Separation Anxiety
(See also Barking, Destructiveness and Toilet Training)
Dogs vary in terms of how happy they are to be away from their owners. Some may be perfectly content, so long as they aren't left for too long, while others show distress, often called 'separation anxiety'. Separation anxiety is more common among dogs in kennels, ex-shelter dogs, and in certain breeds, especially those designed to work closely with their owners, such as border collies and German shepherds. The dog howls or panics at being away from a particular human or humans, and can even jump out of high windows when they see the owner leave, fearing abandonment. Sometimes dogs try to dig their way out of the house, to be reunited with their owners. This is different from trashing the house out of boredom.

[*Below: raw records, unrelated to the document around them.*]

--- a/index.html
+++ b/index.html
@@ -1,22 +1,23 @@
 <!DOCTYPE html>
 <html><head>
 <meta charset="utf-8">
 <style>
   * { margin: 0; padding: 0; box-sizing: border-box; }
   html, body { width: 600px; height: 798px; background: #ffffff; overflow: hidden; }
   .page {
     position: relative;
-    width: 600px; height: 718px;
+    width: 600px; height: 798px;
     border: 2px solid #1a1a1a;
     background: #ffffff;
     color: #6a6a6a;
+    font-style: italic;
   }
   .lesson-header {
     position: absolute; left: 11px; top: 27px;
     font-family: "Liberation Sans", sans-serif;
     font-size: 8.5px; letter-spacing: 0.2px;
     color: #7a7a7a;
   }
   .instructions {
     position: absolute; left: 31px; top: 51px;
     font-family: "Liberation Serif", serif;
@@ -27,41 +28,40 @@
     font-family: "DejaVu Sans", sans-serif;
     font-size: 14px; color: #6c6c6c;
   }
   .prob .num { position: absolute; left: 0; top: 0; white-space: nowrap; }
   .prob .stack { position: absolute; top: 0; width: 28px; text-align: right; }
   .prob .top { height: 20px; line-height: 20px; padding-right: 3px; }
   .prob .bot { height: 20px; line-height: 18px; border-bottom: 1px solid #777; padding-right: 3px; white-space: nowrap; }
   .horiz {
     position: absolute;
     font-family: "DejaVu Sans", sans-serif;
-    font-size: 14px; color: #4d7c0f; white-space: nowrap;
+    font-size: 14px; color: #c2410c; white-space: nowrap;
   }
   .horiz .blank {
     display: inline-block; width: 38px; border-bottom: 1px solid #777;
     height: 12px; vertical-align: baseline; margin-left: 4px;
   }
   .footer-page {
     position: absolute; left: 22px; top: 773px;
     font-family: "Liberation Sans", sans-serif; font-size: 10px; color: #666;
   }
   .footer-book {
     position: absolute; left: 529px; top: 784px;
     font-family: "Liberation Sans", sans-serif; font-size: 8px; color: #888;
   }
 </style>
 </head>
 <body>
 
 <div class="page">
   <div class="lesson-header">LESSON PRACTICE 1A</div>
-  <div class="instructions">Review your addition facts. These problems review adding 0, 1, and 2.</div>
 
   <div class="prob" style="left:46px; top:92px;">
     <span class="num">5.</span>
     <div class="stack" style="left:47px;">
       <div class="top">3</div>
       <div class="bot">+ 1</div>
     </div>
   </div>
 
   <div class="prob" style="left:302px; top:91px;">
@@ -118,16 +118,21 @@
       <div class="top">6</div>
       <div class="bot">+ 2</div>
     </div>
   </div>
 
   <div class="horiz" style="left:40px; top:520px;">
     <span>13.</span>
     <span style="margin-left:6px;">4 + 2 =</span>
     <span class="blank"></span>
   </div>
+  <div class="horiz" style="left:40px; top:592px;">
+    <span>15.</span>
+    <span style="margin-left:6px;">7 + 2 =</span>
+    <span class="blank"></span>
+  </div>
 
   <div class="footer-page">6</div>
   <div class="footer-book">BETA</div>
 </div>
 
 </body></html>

Many dogs aren't so much 'one person dogs', as 'picky', in other words, they have a very restricted group of humans with whom they feel comfortable. Widening a picky dog's social circle by walking with different people can help to build resilience. The more people the dog can trust, the less the dependency on one particular human. 'Picky' dogs tend to take their own time in accepting new humans, preferring those who don't rush them, and who just ignore them at first. Many dogs will ignore anyone except for their owner if the owner is present, but will accept being walked and cared for by a trusted replacement if the owner has to go away.
Dogs may also howl if they aren't used to being left alone. It's not that they miss any special person or other dog, but just find solitude difficult to cope with. This can happen with adopted adult greyhounds and other dogs which have always had companions, and then find themselves suddenly alone. It's relatively easy to teach youngsters to cope with being alone, gradually building up the time they're left without company. It's more difficult to do this with an adult dog that has never been alone. If all a dog wants is company, rather than to be with a particular individual, finding a compatible canine companion can solve the problem.

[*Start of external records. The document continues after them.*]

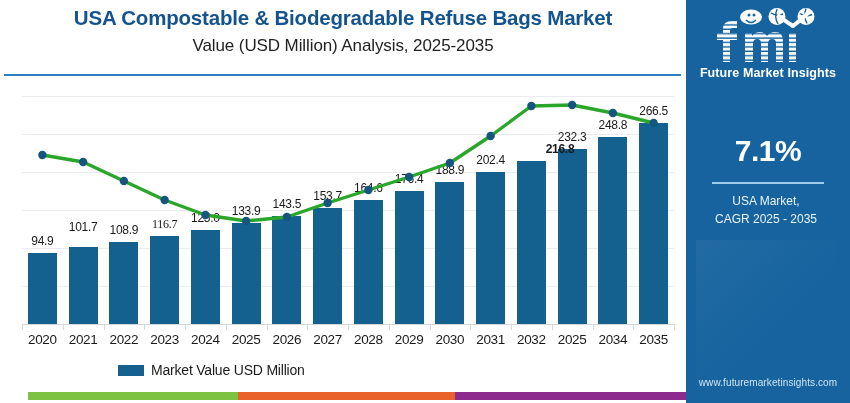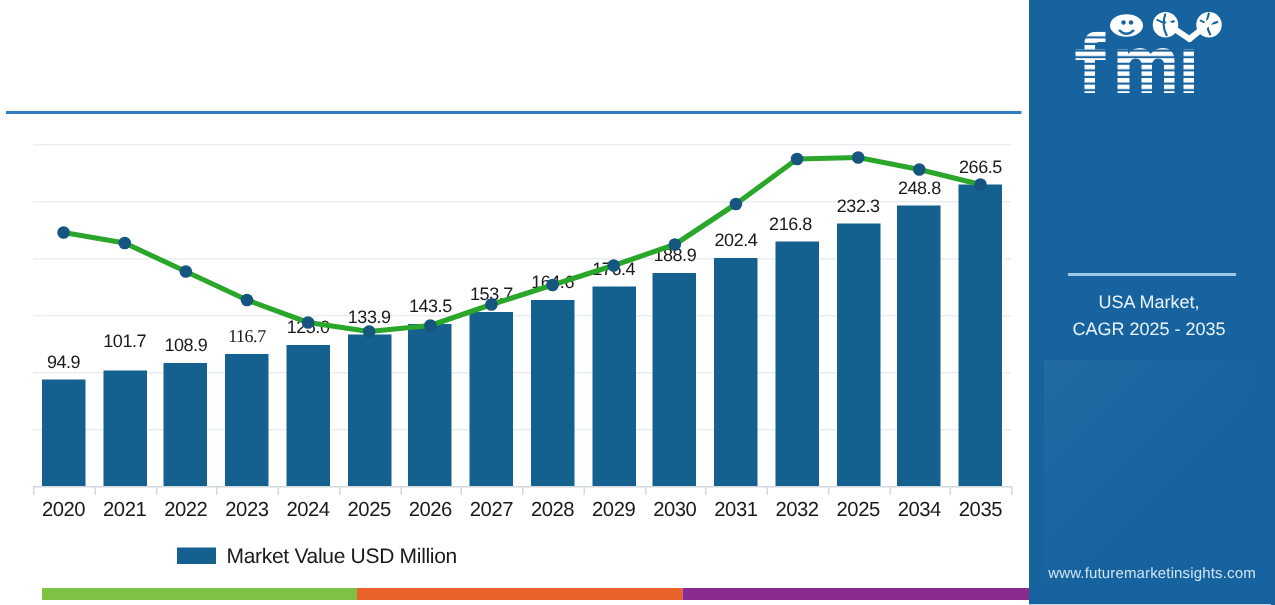--- a/index.html
+++ b/index.html
@@ -88,20 +88,24 @@
     font-size:10px;color:#cfe4f3;letter-spacing:0.1px;
   }
 </style>
 </head>
 <body>
 
 <div id="root">
 
   <div class="left-pane">
 
+    <div class="header">
+      <div class="title">USA Compostable &amp; Biodegradable Refuse Bags Market</div>
+      <div class="subtitle">Value (USD Million) Analysis, 2025-2035</div>
+    </div>
     <div class="header-rule"></div>
 
     <div class="plot" id="plot">
 
       <div class="gridline" style="top:16px"></div>
       <div class="gridline" style="top:54px"></div>
       <div class="gridline" style="top:92px"></div>
       <div class="gridline" style="top:130px"></div>
       <div class="gridline" style="top:168px"></div>
       <div class="gridline" style="top:206px"></div>
@@ -131,21 +135,21 @@
           <div class="barlabel" style="left: 97.875px; width: 52px; top: 142.962px;">108.9</div>
           <div class="barlabel" style="left: 138.625px; width: 52px; top: 137.086px; font-family: Liberation Serif, serif;">116.7</div>
           <div class="barlabel" style="left: 179.375px; width: 52px; top: 130.833px;">125.0</div>
           <div class="barlabel" style="left: 220.125px; width: 52px; top: 124.129px;">133.9</div>
           <div class="barlabel" style="left: 260.875px; width: 52px; top: 116.897px;">143.5</div>
           <div class="barlabel" style="left: 301.625px; width: 52px; top: 109.213px;">153.7</div>
           <div class="barlabel" style="left: 342.375px; width: 52px; top: 101.001px;">164.6</div>
           <div class="barlabel" style="left: 383.125px; width: 52px; top: 92.112px;">176.4</div>
           <div class="barlabel" style="left: 423.875px; width: 52px; top: 82.6953px;">188.9</div>
           <div class="barlabel" style="left: 464.625px; width: 52px; top: 72.5253px;">202.4</div>
-          <div class="barlabel" style="left: 501px; width: 52px; top: 61.6773px;">216.8</div>
+          <div class="barlabel" style="left: 534px; width: 52px; top: 61.6773px; font-weight: bold;">216.8</div>
           <div class="barlabel" style="left: 546.125px; width: 52px; top: 50.0007px;">232.3</div>
           <div class="barlabel" style="left: 586.875px; width: 52px; top: 37.5707px;">248.8</div>
           <div class="barlabel" style="left: 627.625px; width: 52px; top: 24.2367px;">266.5</div>
         </div>
 
       <svg class="lineSvg" id="lineSvg" viewBox="0 0 686 250">
           <path d="M42.375 75 L83.125 82 L123.875 101 L164.625 120 L205.375 135 L246.125 141 L286.875 137 L327.625 123 L368.375 110 L409.125 97 L449.875 83 L490.625 56 L531.375 26 L572.125 25 L612.875 33 L653.625 43" fill="none" stroke="#2aa62a" stroke-width="3.4" stroke-linejoin="round" stroke-linecap="round"></path>
           <circle cx="42.375" cy="75" r="4.2" fill="#15557f"></circle>
           <circle cx="83.125" cy="82" r="4.2" fill="#15557f"></circle>
           <circle cx="123.875" cy="101" r="4.2" fill="#15557f"></circle>
@@ -244,22 +248,24 @@
 
         <path d="M18 21 q0-8 9-8 h5 v7 h-4 q-3 0-3 3 v2 h7 v7 h-7 v22 h-7 v-22 h-6 v-7 h6 z" fill="url(#stripes)"></path>
 
         <path d="M40 25 h7 v3 q3-4 8-4 q5 0 7 4 q3-4 8-4 q8 0 8 9 v21 h-7 v-19 q0-4-4-4 q-4 0-4 5 v18 h-7 v-19 q0-4-4-4 q-4 0-4 5 v18 h-8 z" fill="url(#stripes)"></path>
 
         <path d="M84 25 h7 v29 h-7 z" fill="url(#stripes)"></path>
 
         <path d="M88 18 q8-6 14-12" stroke="#ffffff" stroke-width="4" fill="none" stroke-linecap="round"></path>
         <path d="M88 18 q-8-5 -14-10" stroke="#ffffff" stroke-width="4" fill="none" stroke-linecap="round"></path>
       </svg>
-    </div>
-
+      <div class="logo-tag">Future Market Insights</div>
+    </div>
+
+    <div class="cagr">7.1%</div>
     <div class="cagr-rule"></div>
     <div class="cagr-note">
       <div>USA Market,</div>
       <div>CAGR 2025 - 2035</div>
     </div>
 
     <div class="site">www.futuremarketinsights.com</div>
   </div>
 </div>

Newly adopted adult dogs are likely to feel anxiety simply because they're in a new territory with new smells, routines and rules. This can intensify anxiety about being away from familar companions. When dogs move to a new place, it's a good idea to retain something that smells familiar, such as a dog blanket, rather than having everything smell alien. Dogs also like to know what's happening, what to expect, so having clear routines, doing activities like feeding and walking in the same order, with a timetable, helps to relax them. Training games with built-in rewards, can help dogs learn new rules, and feel generally more relaxed about life, and more in control.
Teaching dogs to be alone
Many people have pups in the bedroom at night, so they have company, and their separation from their mother and littermates is easier. Pups do need company, but they also need to be able to cope with being alone. A good time to settle them on their own is after an active session when they'd normally fall asleep. Playpens with toys are also useful for leaving pups alone in a safe place while you're doing something else around the house.
Dogs can more easily cope with owners being outside the house if they can relax about being in a different room when owners are in the house. You can try doing something in a different room from the dog, with a babygate or other barrier in place, so the dog can see you but can't be by your side. Gradually increase the amount of time that your dog spends alone, and get him used to being where he can't see you. In acute cases involving adult dogs, you may have to start with very short periods like two minutes, at first standing the other side of the door, gradually building it up until you can sit in a nearby room, and the dog is relaxed. Then try going outside and just walking round the block, coming back after five minutes, again, building up the time you're out.
When a dog is learning to be alone, and starts to bark or howl, it can help to go in and 'settle' him, checking his water, giving him a little massage, then going out again. Some people teach a 'settle' command to their dogs, like 'go sleep'.
Dogs have internal clocks, and soon get used to how you structure your day. It can help to have someone trustworthy check on the dog and keep the routine going, if you have to be out for longer than usual. If you take on a new pup or dog and work full-time, you may need a helper to see you through the transition period. Obviously, there are limits to how long dogs should be left alone, especially youngsters, so if your work and commuting time adds up, it's worth arranging a regular lunchtime walker.
It makes sense to have a routine that includes a walk before leaving a dog alone for longer periods. Exercise helps dogs cope with stress, and dogs will tend to sleep for quite a while when left alone if they've had a good run beforehand. Dogs also like to sniff new smells in the neighbourhood, and tend to be calmer once they've 'read the local news'. When you have to go out, you can leave the dog with chews and other toys in a room where he can't see you getting ready to go. A special treat at this time can make the experience pleasant, a hollow rubber toy smeared with cheese, for example. It may also help to leave him something that smells of you - sleep in an old T-shirt, for instance, then leave it with the dog as a 'comfort blanket'. A radio tuned to a station with classical music can also help. No-one has yet produced 'Mozart for Dogs', but classical music is more calming than many types of music, and a radio helps to tune out noises from outside, so helps calm the dog. Make preparations to leave in a discrete way, varying your routine, so the dog doesn't pick up on cues and start to protest about your departure. Make goodbyes low-key, with perhaps a 'be good dog', rather than an effusive 'poor little thing I have to leave you'! It's also worth trying low-key hellos when you get back, to show it's no big deal if you go away for a while, waiting until the dog is calm before giving him a cuddle.